Als die Finanzierungen schwieriger wurden, sei man mehr und mehr zum Handelsvertreter bestimmter Produkte geworden, sagt Apel. Die Palette reicht von namhaften Herstellern von Laboranalysegeräten für die Biotechnologie und den Pharmabereich wie Analytik Jena über hochdichtes Polyethylen des österreichischen Herstellers Borealis, das zur Fertigung von Wasserrohren verwendet wird, bis hin zu Düchting Pumpen, deren hochresistentes Material im Nickelbergbau gefragt ist. Um den Kunden vor Ort neben Verkauf auch Service anzubieten, hat sich das Berliner Familienunternehmen in Mariel angesiedelt. Die Sonderentwicklungszone bietet zahlreiche Vorteile. "Innerhalb meines Geschäftszwecks kann ich selbst importieren, ich verkaufe direkt an den Endkunden, die Zölle sind extrem niedrig und auch die Steuern", sagt Apel. Gerade im Service gewinne man an Flexibilität. Dafür ist es fast unmöglich geworden, Geld ins Ausland zu überweisen. Kuba ist notorisch knapp bei Kasse.

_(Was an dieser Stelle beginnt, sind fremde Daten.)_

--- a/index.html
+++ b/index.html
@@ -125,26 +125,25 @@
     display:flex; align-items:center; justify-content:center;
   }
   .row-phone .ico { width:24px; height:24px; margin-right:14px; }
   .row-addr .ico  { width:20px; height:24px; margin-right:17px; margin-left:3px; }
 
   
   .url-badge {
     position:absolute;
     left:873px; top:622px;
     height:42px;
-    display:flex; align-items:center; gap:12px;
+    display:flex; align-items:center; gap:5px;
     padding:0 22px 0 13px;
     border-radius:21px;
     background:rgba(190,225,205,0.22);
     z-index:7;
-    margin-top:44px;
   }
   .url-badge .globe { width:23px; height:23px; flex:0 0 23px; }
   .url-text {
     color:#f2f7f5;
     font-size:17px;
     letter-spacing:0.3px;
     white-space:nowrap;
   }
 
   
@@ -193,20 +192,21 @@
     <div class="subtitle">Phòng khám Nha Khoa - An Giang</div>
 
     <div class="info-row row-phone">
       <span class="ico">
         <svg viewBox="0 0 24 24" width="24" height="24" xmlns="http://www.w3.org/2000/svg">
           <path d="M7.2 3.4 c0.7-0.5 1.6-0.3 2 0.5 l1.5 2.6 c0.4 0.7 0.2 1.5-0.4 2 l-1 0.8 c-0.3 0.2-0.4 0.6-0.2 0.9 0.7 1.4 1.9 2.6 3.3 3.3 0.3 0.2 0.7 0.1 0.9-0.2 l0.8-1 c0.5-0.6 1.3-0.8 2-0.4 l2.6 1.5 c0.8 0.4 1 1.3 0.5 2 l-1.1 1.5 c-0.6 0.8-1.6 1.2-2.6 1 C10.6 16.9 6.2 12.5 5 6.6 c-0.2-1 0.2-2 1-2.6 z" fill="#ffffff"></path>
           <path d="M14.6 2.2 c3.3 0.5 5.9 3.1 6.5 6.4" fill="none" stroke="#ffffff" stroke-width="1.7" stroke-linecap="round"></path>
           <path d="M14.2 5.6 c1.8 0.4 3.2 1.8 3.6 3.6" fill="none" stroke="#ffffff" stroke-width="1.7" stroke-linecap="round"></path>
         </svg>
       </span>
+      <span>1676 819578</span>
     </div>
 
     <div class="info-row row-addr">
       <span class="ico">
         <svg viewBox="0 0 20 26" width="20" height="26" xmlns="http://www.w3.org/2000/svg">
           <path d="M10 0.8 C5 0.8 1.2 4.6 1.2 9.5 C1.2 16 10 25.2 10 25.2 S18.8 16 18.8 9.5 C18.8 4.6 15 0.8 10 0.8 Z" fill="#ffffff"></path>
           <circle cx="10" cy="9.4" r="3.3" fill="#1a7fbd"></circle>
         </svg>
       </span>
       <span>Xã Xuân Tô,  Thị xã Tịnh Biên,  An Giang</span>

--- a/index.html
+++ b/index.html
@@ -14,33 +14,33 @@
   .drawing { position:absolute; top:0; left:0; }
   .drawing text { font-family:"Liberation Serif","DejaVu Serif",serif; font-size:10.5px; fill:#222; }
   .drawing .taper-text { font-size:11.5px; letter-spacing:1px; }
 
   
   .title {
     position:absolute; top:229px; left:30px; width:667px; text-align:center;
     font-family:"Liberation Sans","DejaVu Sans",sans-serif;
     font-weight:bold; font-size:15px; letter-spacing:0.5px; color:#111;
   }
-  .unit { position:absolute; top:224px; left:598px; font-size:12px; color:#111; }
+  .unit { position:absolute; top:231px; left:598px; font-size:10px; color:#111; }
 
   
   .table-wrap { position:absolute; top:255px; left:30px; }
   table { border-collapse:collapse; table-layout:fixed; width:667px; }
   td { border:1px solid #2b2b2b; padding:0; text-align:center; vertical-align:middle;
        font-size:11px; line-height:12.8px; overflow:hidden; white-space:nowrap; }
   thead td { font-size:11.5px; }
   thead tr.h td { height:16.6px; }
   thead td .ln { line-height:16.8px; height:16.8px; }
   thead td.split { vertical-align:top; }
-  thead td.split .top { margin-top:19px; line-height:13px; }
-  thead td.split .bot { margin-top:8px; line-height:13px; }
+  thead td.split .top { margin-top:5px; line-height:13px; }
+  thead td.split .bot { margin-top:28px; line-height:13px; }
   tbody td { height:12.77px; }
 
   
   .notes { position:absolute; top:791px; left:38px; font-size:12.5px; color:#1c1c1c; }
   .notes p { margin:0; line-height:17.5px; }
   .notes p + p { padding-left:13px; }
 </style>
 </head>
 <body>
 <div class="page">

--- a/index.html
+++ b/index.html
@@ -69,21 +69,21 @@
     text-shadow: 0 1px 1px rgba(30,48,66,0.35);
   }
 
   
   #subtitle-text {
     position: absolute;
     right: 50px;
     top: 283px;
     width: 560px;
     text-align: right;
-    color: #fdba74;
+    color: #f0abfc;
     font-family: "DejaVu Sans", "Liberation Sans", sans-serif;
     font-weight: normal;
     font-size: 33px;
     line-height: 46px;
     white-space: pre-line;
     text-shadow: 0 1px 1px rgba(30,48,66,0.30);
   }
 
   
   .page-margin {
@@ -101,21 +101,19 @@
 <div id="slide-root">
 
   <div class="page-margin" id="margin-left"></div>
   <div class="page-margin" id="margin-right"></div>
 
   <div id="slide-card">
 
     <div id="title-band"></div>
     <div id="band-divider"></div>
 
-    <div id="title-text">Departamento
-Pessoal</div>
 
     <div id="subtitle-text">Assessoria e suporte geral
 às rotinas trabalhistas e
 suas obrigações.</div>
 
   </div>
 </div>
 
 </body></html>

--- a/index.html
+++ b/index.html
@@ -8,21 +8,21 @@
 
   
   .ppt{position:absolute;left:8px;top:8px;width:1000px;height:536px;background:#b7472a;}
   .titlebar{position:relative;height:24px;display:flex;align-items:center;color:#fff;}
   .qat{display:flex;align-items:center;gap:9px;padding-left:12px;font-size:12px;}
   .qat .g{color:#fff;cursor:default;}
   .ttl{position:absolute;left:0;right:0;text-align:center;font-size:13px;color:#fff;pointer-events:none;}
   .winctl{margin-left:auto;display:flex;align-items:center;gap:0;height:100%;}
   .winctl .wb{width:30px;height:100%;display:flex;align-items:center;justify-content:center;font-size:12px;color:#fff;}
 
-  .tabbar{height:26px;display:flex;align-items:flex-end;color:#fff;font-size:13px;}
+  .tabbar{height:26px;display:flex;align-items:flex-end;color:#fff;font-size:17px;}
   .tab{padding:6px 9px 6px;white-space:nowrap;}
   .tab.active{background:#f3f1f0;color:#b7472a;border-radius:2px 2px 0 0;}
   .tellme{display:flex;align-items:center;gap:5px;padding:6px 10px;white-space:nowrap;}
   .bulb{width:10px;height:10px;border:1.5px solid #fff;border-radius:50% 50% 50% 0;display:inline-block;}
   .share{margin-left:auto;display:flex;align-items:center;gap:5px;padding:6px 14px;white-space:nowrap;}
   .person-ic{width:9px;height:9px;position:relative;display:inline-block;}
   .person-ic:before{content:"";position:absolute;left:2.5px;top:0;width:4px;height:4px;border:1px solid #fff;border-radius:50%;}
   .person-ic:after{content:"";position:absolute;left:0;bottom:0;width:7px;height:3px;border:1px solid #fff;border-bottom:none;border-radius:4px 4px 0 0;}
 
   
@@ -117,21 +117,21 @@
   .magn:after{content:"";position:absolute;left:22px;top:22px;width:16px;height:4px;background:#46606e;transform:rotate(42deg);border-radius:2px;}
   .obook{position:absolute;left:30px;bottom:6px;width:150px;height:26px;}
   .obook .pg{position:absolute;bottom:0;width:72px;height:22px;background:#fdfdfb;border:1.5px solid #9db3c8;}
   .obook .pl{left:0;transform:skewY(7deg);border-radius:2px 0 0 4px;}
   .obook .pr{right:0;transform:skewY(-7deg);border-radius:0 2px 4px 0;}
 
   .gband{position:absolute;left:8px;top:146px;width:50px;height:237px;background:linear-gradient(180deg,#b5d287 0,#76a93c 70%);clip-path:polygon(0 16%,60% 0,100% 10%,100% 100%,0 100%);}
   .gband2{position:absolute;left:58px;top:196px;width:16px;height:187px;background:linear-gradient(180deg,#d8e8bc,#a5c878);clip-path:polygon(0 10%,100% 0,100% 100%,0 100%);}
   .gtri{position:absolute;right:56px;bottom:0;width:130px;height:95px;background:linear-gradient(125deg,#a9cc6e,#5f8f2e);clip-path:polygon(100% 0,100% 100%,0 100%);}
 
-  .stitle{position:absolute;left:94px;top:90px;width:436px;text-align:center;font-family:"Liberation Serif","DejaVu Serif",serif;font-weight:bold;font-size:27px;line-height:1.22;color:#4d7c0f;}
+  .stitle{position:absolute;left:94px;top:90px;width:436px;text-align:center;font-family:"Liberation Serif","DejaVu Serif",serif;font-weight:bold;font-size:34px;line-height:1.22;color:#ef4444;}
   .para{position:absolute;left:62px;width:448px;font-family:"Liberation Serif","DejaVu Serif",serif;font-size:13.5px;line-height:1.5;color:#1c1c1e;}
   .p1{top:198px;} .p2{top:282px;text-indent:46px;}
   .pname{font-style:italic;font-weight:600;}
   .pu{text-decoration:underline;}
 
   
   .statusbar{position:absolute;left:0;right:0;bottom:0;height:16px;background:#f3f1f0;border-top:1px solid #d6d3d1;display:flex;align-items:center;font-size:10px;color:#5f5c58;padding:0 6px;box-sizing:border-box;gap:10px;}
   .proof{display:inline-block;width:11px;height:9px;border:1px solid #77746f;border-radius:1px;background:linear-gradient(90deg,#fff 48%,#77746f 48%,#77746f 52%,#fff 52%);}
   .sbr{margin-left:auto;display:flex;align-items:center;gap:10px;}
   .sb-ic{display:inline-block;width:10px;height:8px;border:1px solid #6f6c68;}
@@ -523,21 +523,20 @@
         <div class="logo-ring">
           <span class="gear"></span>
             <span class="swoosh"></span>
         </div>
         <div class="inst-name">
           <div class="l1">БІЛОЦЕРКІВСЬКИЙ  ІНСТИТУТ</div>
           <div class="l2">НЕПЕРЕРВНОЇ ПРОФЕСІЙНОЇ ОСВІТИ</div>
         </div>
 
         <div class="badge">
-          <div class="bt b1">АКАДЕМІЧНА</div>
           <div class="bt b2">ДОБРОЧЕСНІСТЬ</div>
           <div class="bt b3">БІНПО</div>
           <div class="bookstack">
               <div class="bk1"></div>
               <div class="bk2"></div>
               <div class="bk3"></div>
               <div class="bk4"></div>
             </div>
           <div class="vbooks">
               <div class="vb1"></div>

Auch sind die Geschäfte in Mariel eher langsam angelaufen. Die allgemeine Krise macht sich eben doch in den Auftragsbüchern bemerkbar. Entmutigen lässt sich Apel deswegen aber nicht. "Wenn man nicht ein unverbesserlicher Optimist wäre, wäre man nicht schon so lange hier. Die Engländer haben einen Spruch: It's always darkest before the dawn. Vor der Morgendämmerung ist es immer am dunkelsten", sagt Apel. "Ich glaube, das ist momentan der Augenblick. Aber es geht dann erstaunlicherweise doch immer weiter, irgendwie."